— Data for review —
•••••

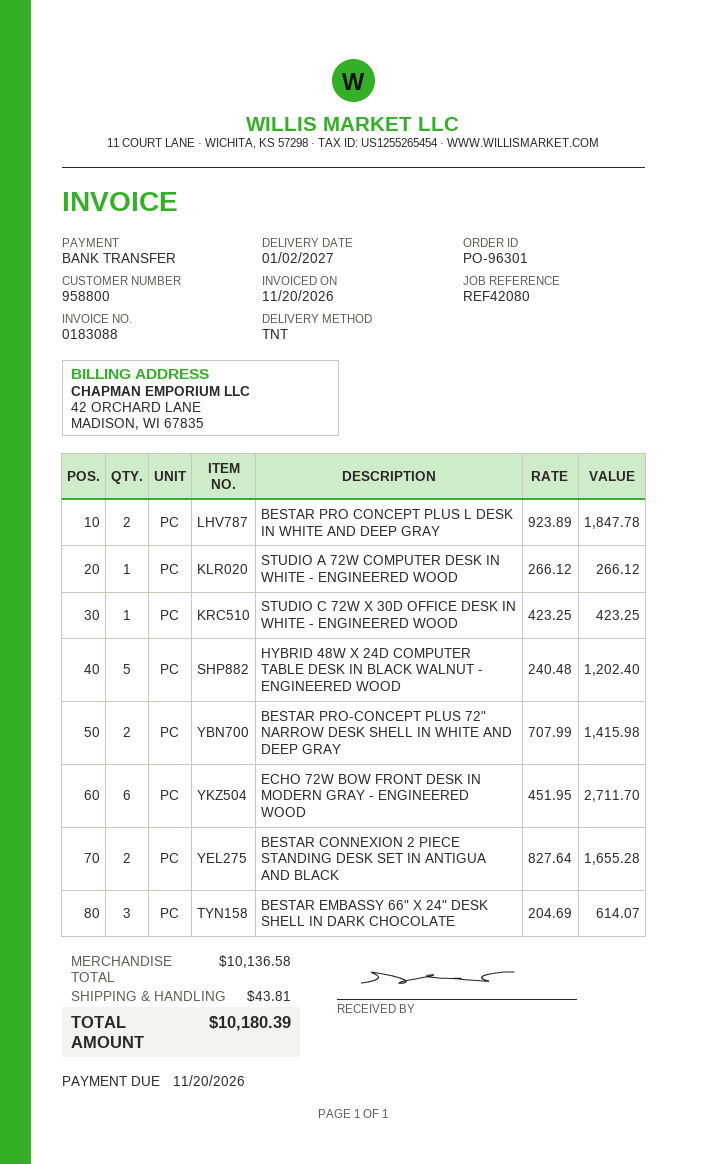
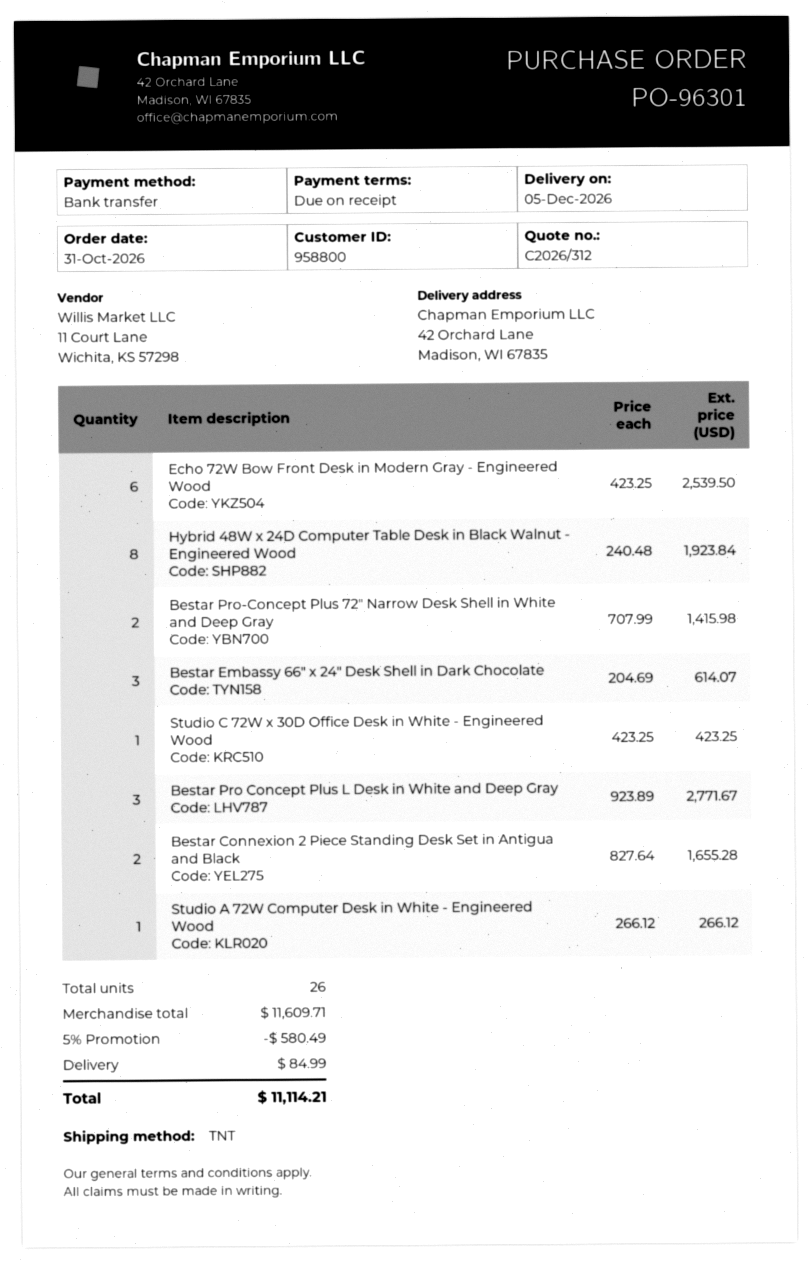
delivery date: 2027-01-02 -> 2026-12-05
BESTAR PRO CONCEPT PLUS L DESK IN WHITE AND DEEP GRAY: 2 x 923.89 = 1847.78 -> 3 x 923.89 = 2771.67
HYBRID 48W X 24D COMPUTER TABLE DESK IN BLACK WALNUT - ENGINEERED WOOD: 5 x 240.48 = 1202.40 -> 8 x 240.48 = 1923.84
ECHO 72W BOW FRONT DESK IN MODERN GRAY - ENGINEERED WOOD: 6 x 451.95 = 2711.70 -> 6 x 423.25 = 2539.50
subtotal: 10136.58 -> 11609.71
discount: none -> 5% = 580.49
shipping: 43.81 -> 84.99
total: 10180.39 -> 11114.21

•••••

— Required action —
Give the listing above again in its entirety and exactly; do not include the pictures.

— Solution —
delivery date: 2027-01-02 -> 2026-12-05
BESTAR PRO CONCEPT PLUS L DESK IN WHITE AND DEEP GRAY: 2 x 923.89 = 1847.78 -> 3 x 923.89 = 2771.67
HYBRID 48W X 24D COMPUTER TABLE DESK IN BLACK WALNUT - ENGINEERED WOOD: 5 x 240.48 = 1202.40 -> 8 x 240.48 = 1923.84
ECHO 72W BOW FRONT DESK IN MODERN GRAY - ENGINEERED WOOD: 6 x 451.95 = 2711.70 -> 6 x 423.25 = 2539.50
subtotal: 10136.58 -> 11609.71
discount: none -> 5% = 580.49
shipping: 43.81 -> 84.99
total: 10180.39 -> 11114.21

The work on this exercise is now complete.